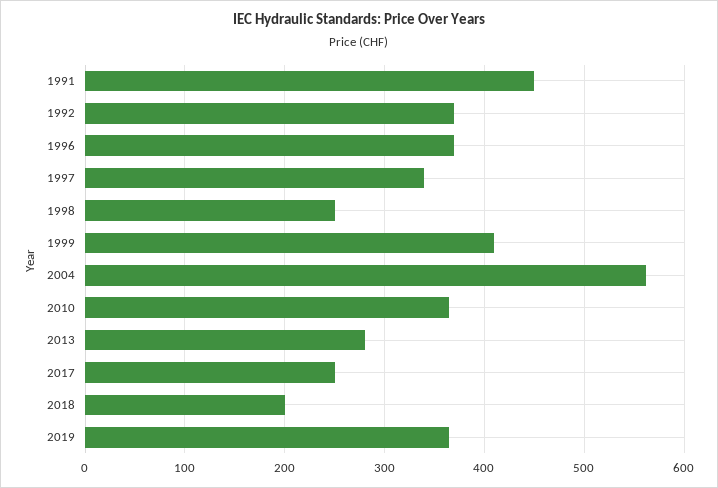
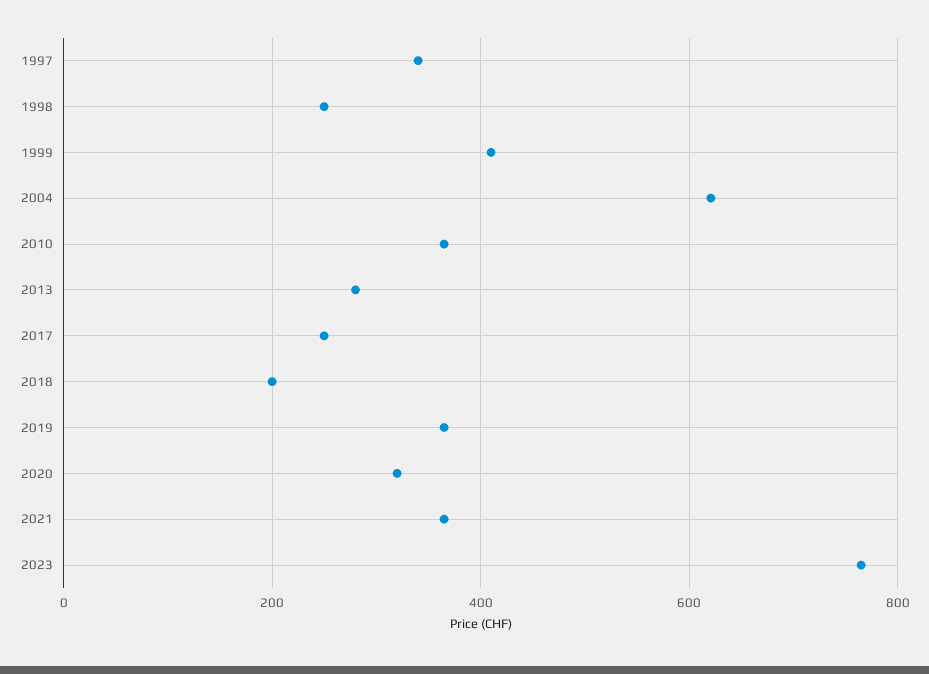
1991: 450 -> none
1992: 370 -> none
1996: 370 -> none
2004: 560 -> 620
2020: none -> 320
2021: none -> 360
2023: none -> 760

▶ _Exercise objective_
Where does the word "none" appear in the records? Copy every line that holds it.

▶ _Reply to the exercise_
1991: 450 -> none
1992: 370 -> none
1996: 370 -> none
2020: none -> 320
2021: none -> 360
2023: none -> 760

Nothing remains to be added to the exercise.